### What to do
How many lines of these entries include the string "ranking"? State the number alone.
▼
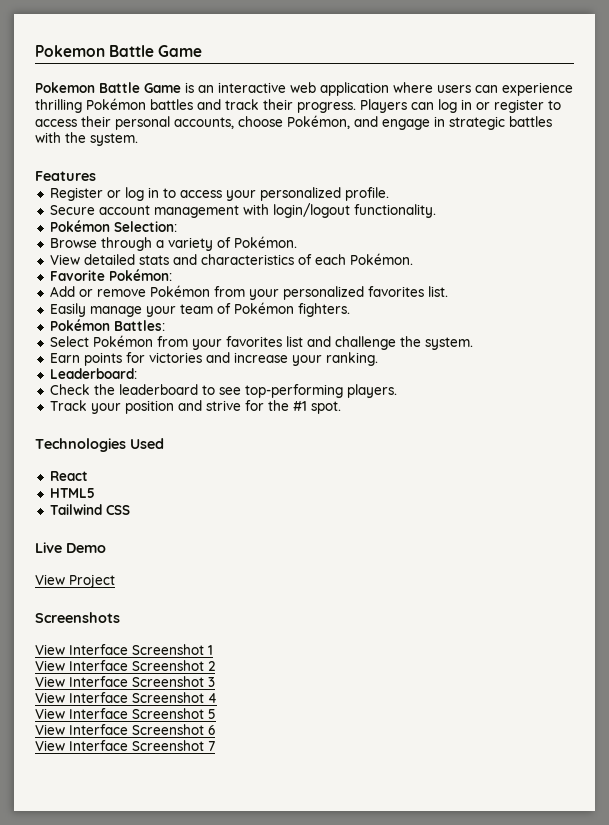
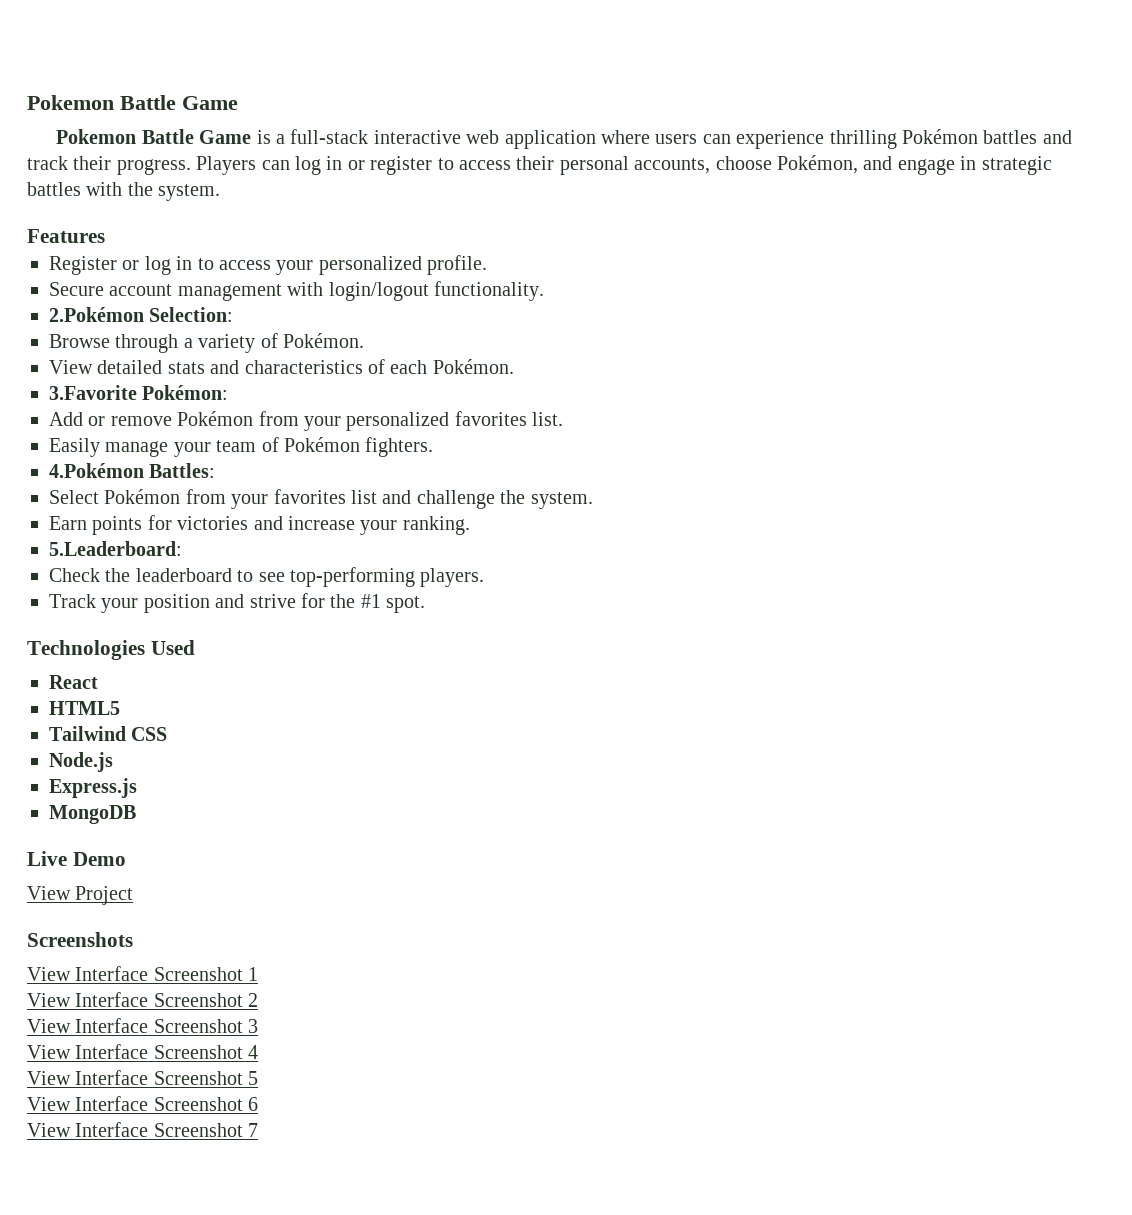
- Pokemon Battle Game is an interactive web application where users can experience thrilling Pokémon battles and track their progress.
+ Pokemon Battle Game is a full-stack interactive web application where users can experience thrilling Pokémon battles and track their progress.
- Pokémon Selection:
+ 2.Pokémon Selection:
- Favorite Pokémon:
+ 3.Favorite Pokémon:
- Pokémon Battles:
+ 4.Pokémon Battles:
- Leaderboard:
+ 5.Leaderboard:
+ Node.js
+ Express.js
+ MongoDB

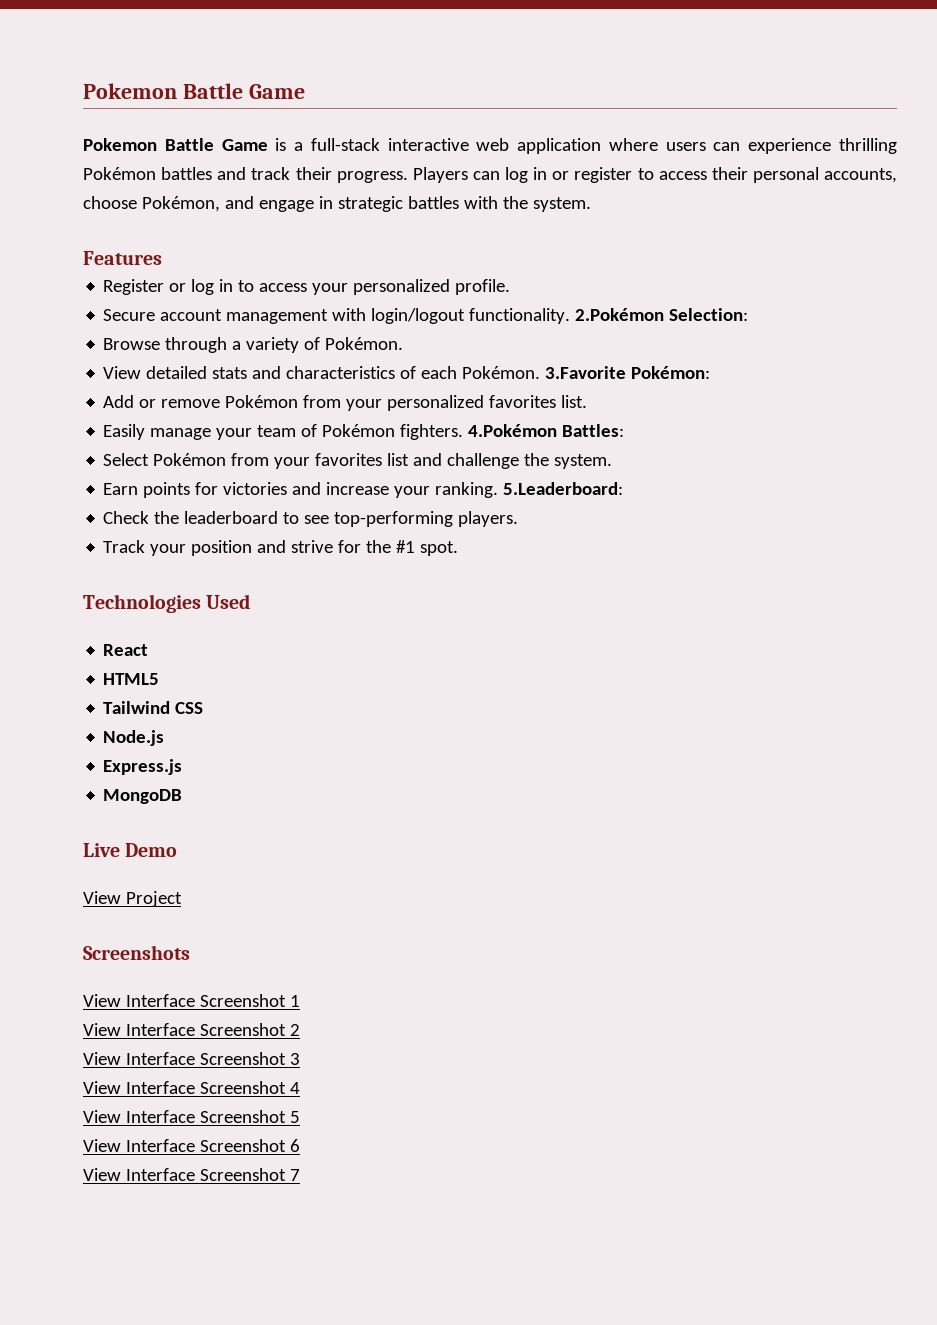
- Secure account management with login/logout functionality.
- 2.Pokémon Selection:
+ Secure account management with login/logout functionality. 2.Pokémon Selection:
- View detailed stats and characteristics of each Pokémon.
- 3.Favorite Pokémon:
+ View detailed stats and characteristics of each Pokémon. 3.Favorite Pokémon:
- Easily manage your team of Pokémon fighters.
- 4.Pokémon Battles:
+ Easily manage your team of Pokémon fighters. 4.Pokémon Battles:
- Earn points for victories and increase your ranking.
- 5.Leaderboard:
+ Earn points for victories and increase your ranking. 5.Leaderboard:

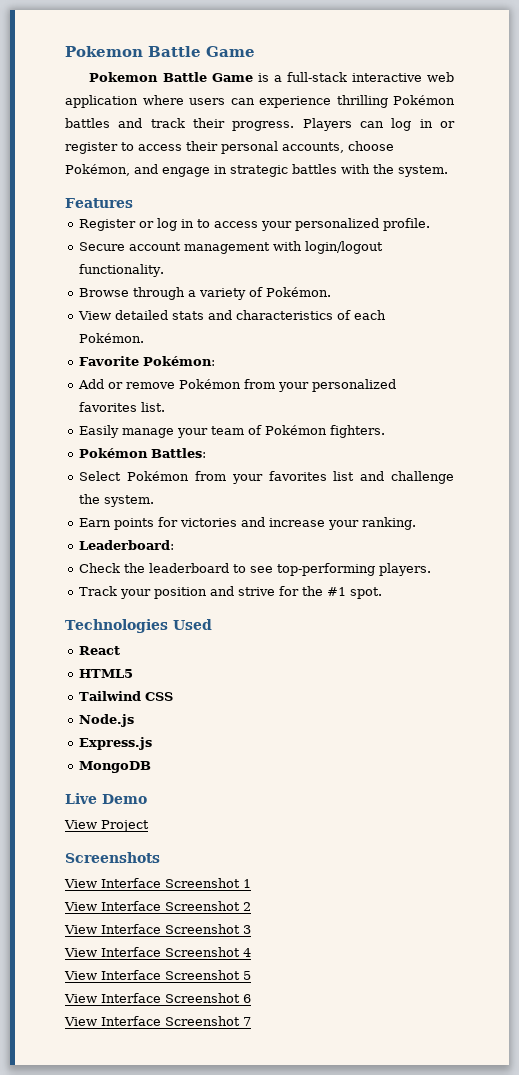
- 2.Pokémon Selection:
- View detailed stats and characteristics of each Pokémon. 3.Favorite Pokémon:
+ View detailed stats and characteristics of each Pokémon.
+ Favorite Pokémon:
- Easily manage your team of Pokémon fighters. 4.Pokémon Battles:
+ Easily manage your team of Pokémon fighters.
+ Pokémon Battles:
- Earn points for victories and increase your ranking. 5.Leaderboard:
+ Earn points for victories and increase your ranking.
+ Leaderboard:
▲
### Answer to the problem
4